Keywords

1 Introduction

The increasing amount of multilingual data on the Semantic Web has motivated many researchers to develop ontologies in various natural languages. In fact, ontologies can be enriched by adding additional classes and/or relations extracted from other resources, even in another natural language [7]. Such enrichment is a resource demanding and time-consuming task. Therefore, automated or semi-automated ontology enrichment approaches are highly desired. Most research efforts pay attention to enrich English ontologies from English resources rather than non-English ones, by applying ontology matching techniques [7]. This raises a key question; How can an ontology be enriched using another ontology in a different natural language? In order to enrich ontologies from multilingual resources, most of the recent efforts in developing different techniques for cross-lingual ontology matching focus on one-to-one translation between ontology concepts [8]. Consequently, inappropriate translations negatively affect the quality of the matching process [8]. Therefore it is important to develop innovative approaches which are capable of enriching ontologies by selecting the best translation among all available translations (i.e. one-to-many translations) for a particular term.

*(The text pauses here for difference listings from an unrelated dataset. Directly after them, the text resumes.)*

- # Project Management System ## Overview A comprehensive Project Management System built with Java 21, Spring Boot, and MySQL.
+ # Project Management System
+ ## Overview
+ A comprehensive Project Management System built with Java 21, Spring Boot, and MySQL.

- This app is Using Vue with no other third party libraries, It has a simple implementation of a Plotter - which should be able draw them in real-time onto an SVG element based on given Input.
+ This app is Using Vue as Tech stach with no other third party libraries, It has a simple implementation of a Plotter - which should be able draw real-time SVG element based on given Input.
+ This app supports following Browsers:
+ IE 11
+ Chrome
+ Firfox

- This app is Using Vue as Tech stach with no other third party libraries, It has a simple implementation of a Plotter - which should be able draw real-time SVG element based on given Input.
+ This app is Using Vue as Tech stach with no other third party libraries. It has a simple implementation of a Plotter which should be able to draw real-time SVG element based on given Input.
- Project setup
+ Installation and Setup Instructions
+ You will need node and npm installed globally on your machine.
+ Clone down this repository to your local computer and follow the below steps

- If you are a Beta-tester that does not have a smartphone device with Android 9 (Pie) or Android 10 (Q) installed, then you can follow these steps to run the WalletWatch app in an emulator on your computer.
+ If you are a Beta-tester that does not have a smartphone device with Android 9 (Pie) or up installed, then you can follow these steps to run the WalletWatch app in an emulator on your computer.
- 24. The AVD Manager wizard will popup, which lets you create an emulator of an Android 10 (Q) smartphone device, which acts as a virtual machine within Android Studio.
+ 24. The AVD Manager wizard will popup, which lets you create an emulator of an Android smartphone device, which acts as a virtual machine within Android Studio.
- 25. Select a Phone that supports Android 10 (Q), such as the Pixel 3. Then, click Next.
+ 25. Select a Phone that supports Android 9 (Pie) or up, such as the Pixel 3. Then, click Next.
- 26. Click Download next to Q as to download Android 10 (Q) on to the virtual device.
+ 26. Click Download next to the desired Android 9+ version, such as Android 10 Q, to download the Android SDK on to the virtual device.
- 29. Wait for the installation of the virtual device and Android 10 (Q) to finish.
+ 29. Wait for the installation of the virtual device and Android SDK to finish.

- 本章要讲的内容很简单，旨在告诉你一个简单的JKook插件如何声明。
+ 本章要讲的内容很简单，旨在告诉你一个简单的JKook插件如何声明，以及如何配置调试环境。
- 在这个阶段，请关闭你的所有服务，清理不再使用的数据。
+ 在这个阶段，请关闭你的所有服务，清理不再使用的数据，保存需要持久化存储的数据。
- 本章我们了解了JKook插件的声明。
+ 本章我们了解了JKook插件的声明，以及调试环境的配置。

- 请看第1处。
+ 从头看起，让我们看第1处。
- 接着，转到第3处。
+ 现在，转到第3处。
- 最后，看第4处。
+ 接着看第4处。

To the best of our knowledge, only our previous work [1] has addressed the problem of enriching ontologies from multilingual text. In this paper, we propose a new approach (OECM) to enrich an ontology, i.e. the target ontology T, using another one, i.e. the source ontology S, in a different natural language. The prominent feature of the proposed approach is the selection of the best translation between all available translations when matching classes among ontologies. This selection significantly improves the quality of the matching process. Furthermore, the usage of ontologies as the source for the enrichment process can significantly reduce the cost of data pre-processing and parsing of the data used being used for the enrichment. To evaluate OECM, we compare the cross-lingual ontology matching process with four state-of-the-art approaches. The implementation of OECM and the datasets used for evaluation are publicly available at https://github.com/shmkhaled/OECM.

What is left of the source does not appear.